Start of Given information

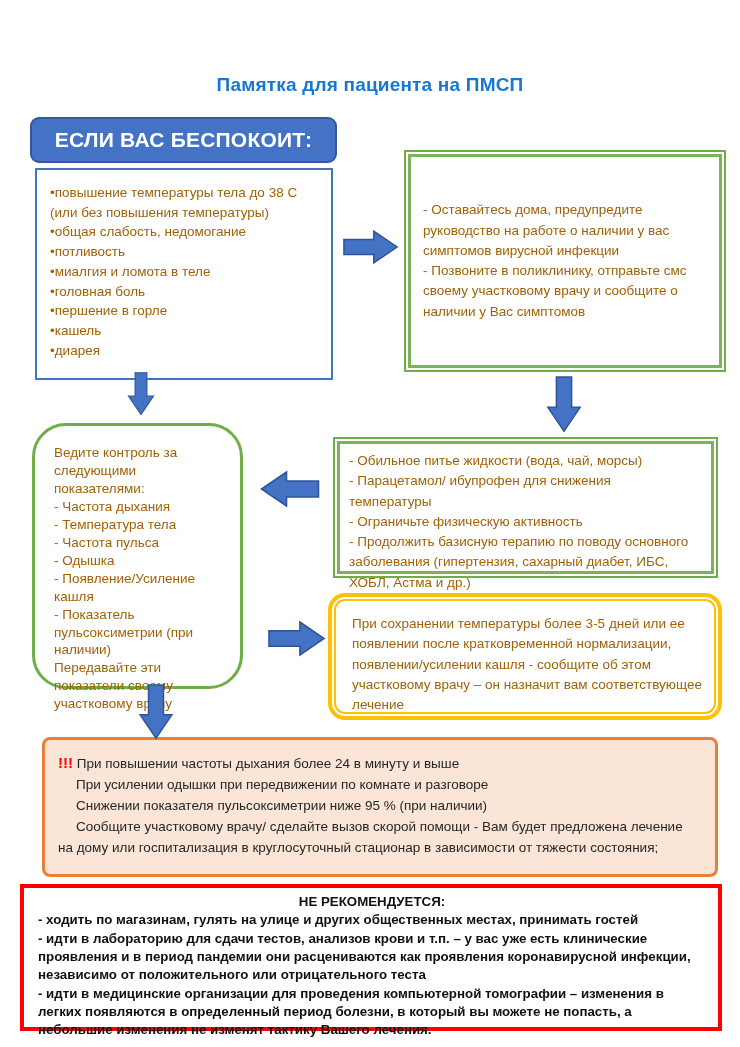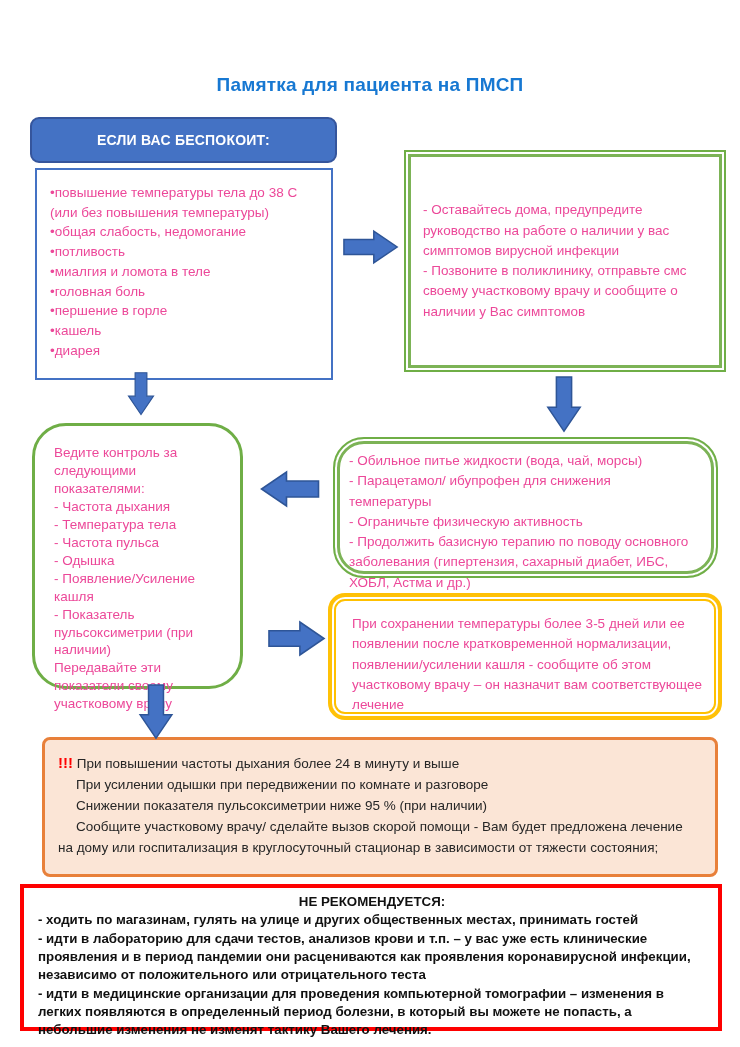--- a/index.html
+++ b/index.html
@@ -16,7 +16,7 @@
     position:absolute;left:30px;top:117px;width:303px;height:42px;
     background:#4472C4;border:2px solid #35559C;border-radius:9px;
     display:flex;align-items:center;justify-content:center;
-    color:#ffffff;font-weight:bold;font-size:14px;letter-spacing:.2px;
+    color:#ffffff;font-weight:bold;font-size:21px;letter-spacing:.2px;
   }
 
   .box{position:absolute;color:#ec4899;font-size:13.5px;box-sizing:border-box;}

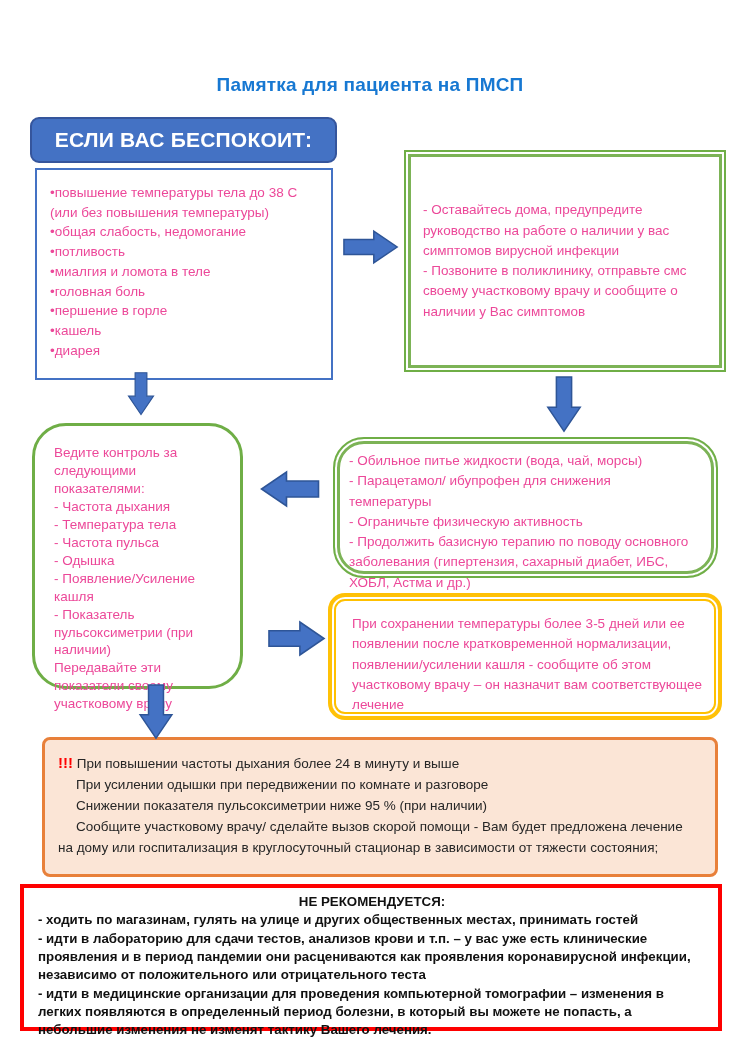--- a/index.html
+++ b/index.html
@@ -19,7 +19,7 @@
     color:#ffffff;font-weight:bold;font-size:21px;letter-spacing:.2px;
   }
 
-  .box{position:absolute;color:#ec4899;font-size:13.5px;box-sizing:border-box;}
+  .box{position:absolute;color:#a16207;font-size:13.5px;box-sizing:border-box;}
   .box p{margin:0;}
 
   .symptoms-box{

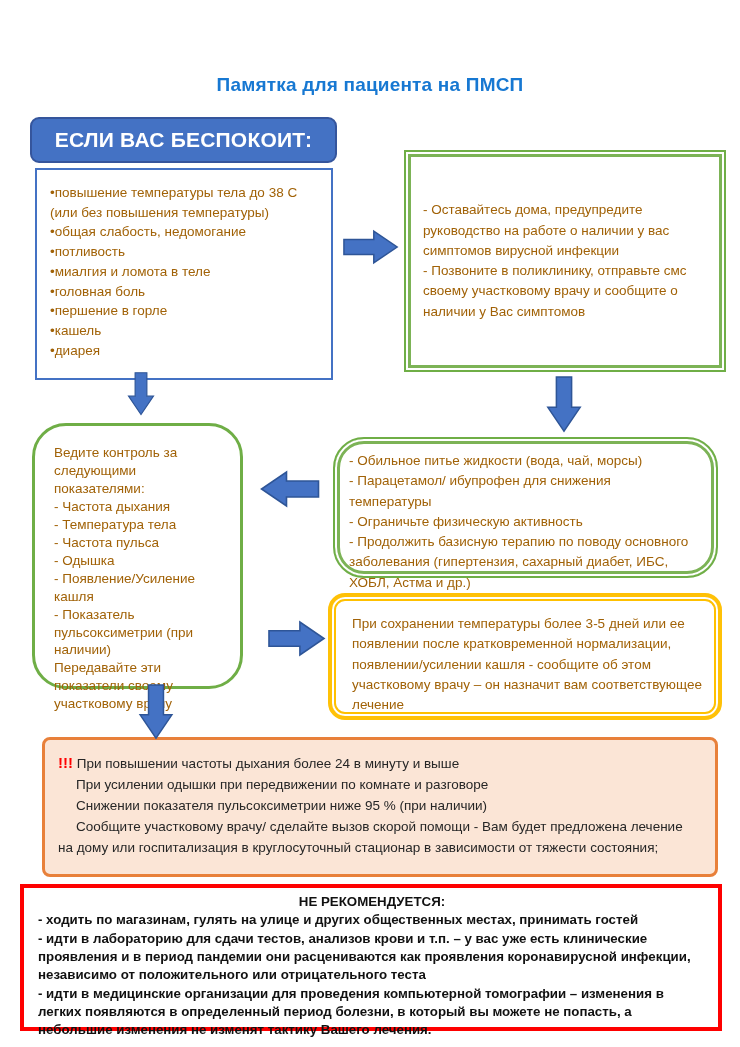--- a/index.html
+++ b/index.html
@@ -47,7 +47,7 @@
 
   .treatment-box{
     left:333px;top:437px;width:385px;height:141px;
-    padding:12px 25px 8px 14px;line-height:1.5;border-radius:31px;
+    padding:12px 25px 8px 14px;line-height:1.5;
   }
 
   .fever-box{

End of Given information
Start of Given information

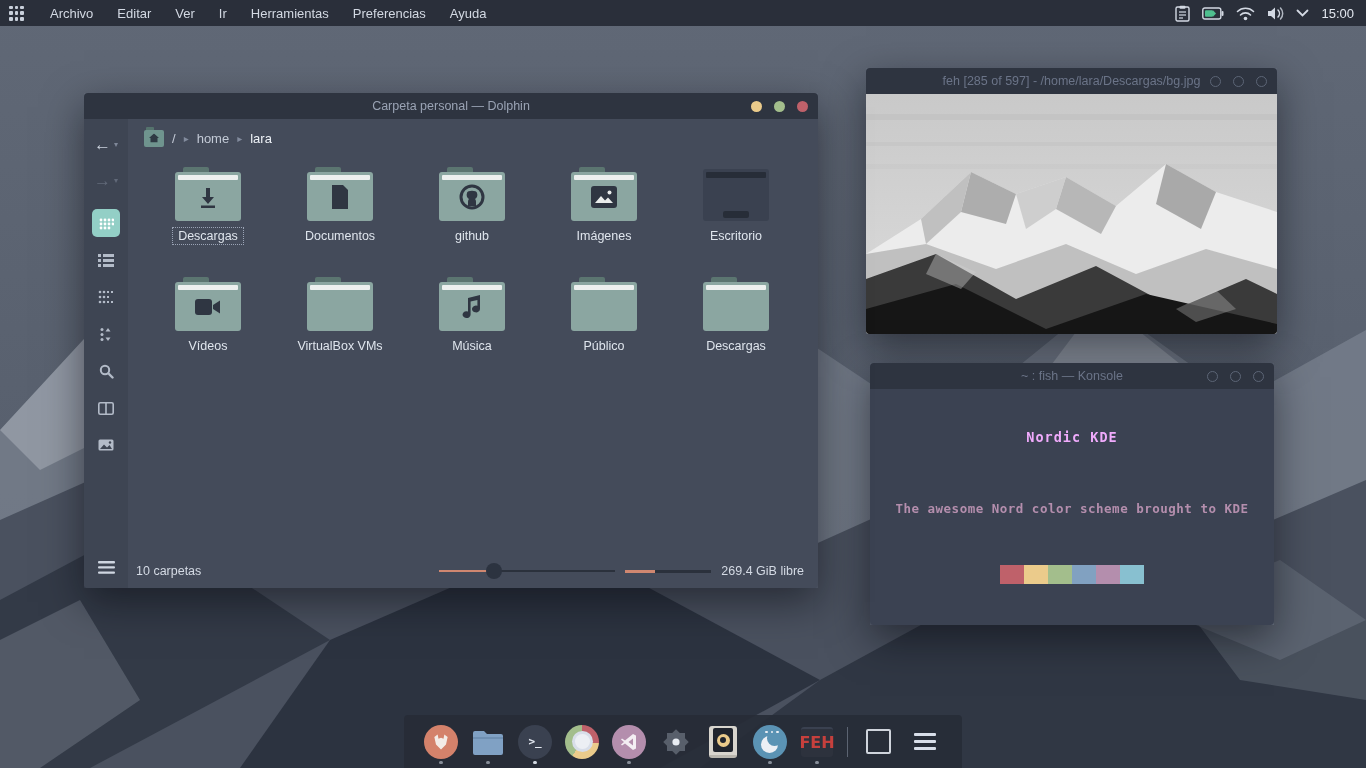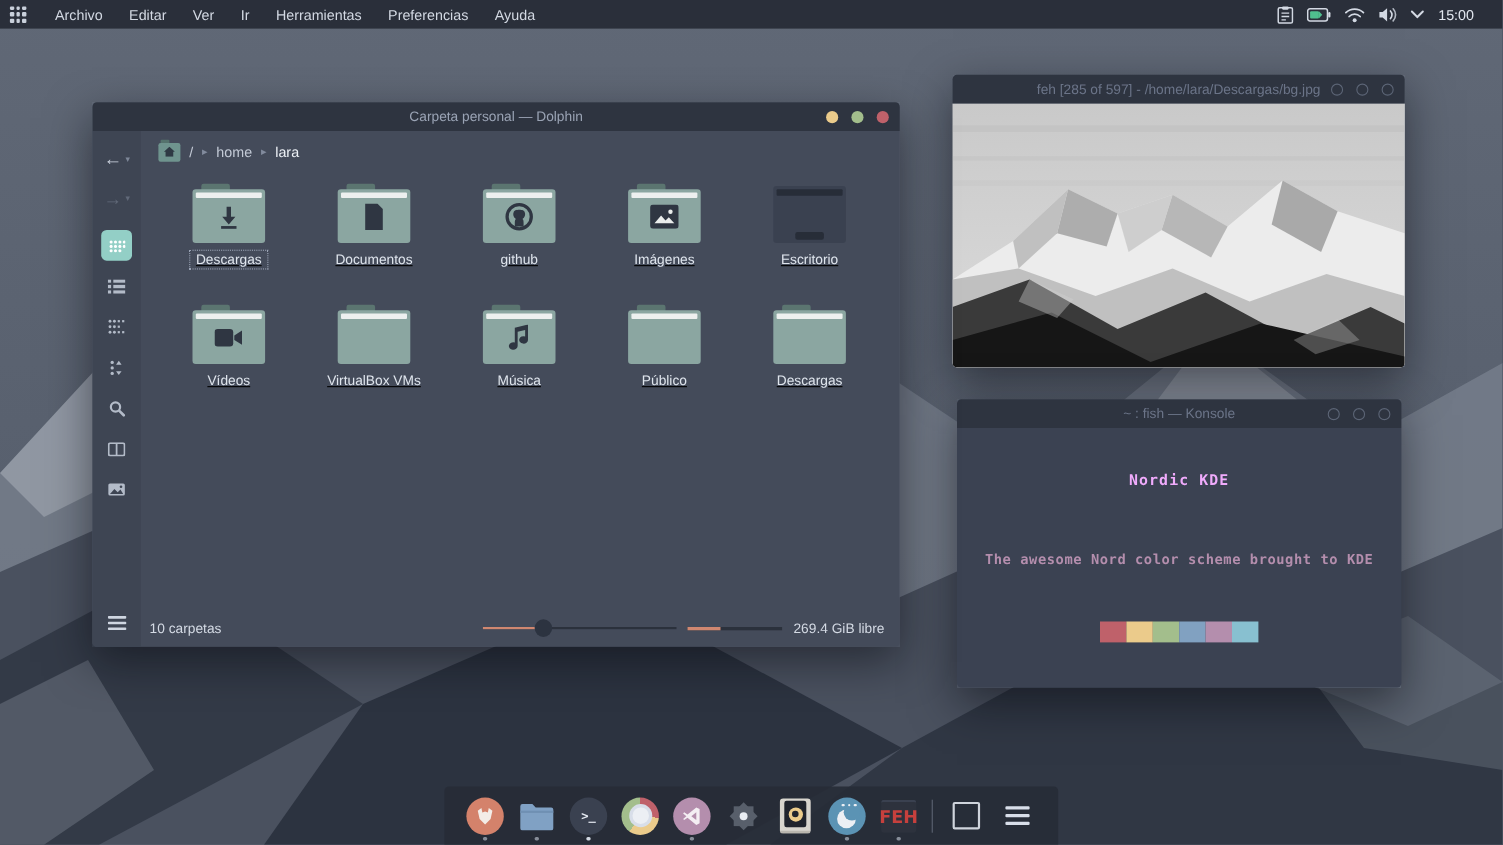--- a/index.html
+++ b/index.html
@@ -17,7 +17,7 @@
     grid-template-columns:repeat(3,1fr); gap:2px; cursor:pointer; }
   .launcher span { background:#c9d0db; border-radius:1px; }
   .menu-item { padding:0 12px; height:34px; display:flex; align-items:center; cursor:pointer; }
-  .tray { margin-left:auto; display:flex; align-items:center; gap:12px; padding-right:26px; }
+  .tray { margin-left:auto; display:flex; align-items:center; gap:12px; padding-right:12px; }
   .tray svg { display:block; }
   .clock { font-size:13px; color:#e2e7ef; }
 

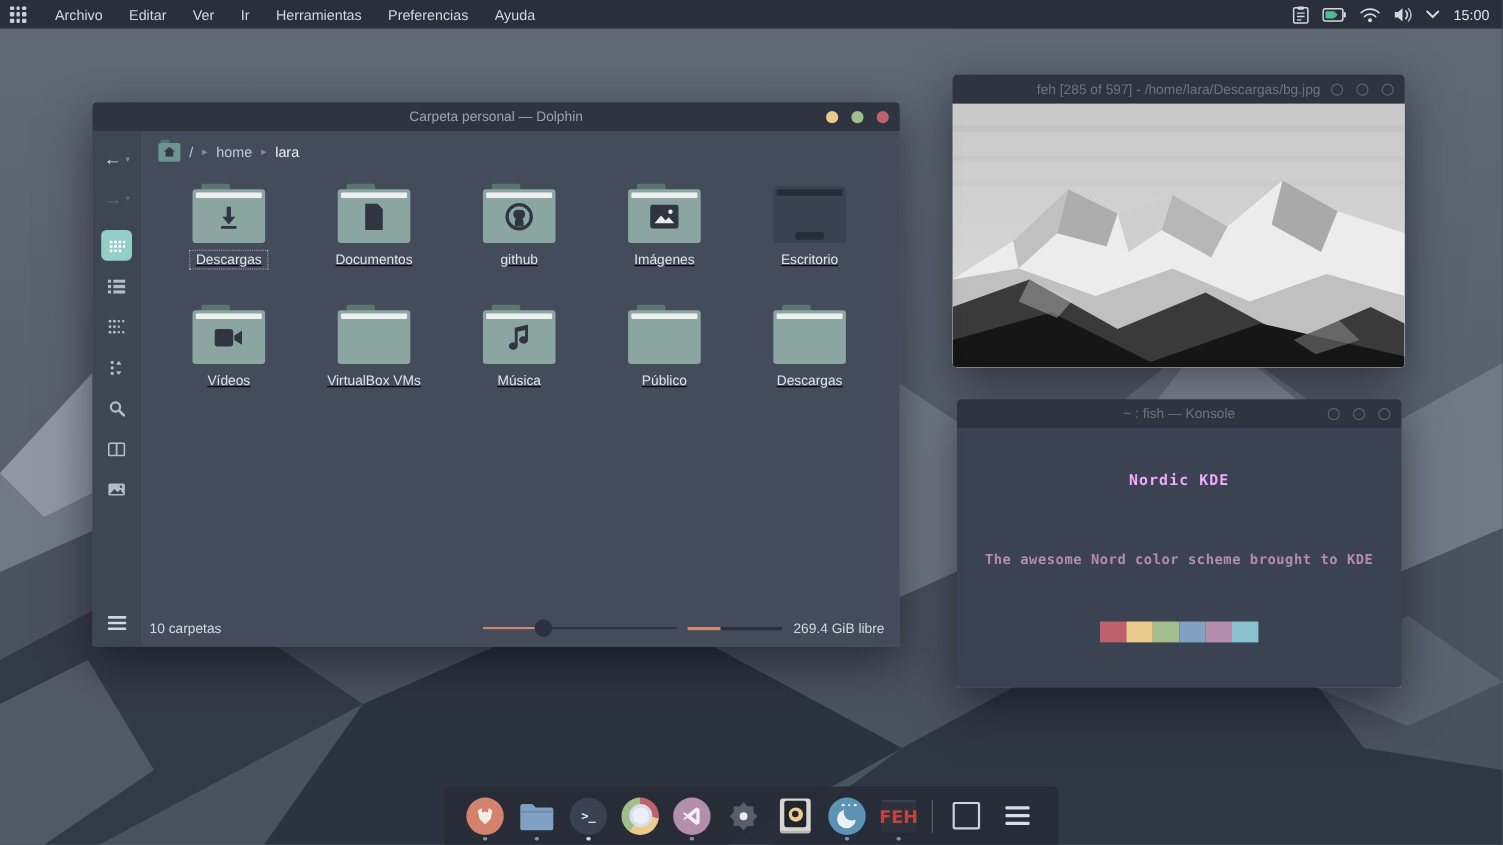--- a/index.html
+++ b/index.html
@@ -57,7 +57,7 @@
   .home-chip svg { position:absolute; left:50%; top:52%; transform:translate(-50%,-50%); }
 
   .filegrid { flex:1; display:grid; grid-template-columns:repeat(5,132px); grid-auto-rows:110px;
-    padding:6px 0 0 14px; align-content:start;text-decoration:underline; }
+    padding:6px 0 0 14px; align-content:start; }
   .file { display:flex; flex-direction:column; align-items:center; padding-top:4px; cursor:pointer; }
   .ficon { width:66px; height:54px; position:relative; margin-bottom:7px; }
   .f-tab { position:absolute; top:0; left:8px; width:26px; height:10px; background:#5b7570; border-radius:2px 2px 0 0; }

End of Given information

What needs to be done -
Search the entries for "width" and copy each matching line.

Output of the task -
     position:absolute;left:30px;top:117px;width:303px;height:42px;
     left:333px;top:437px;width:385px;height:141px;
   .ficon { width:66px; height:54px; position:relative; margin-bottom:7px; }
   .f-tab { position:absolute; top:0; left:8px; width:26px; height:10px; background:#5b7570; border-radius:2px 2px 0 0; }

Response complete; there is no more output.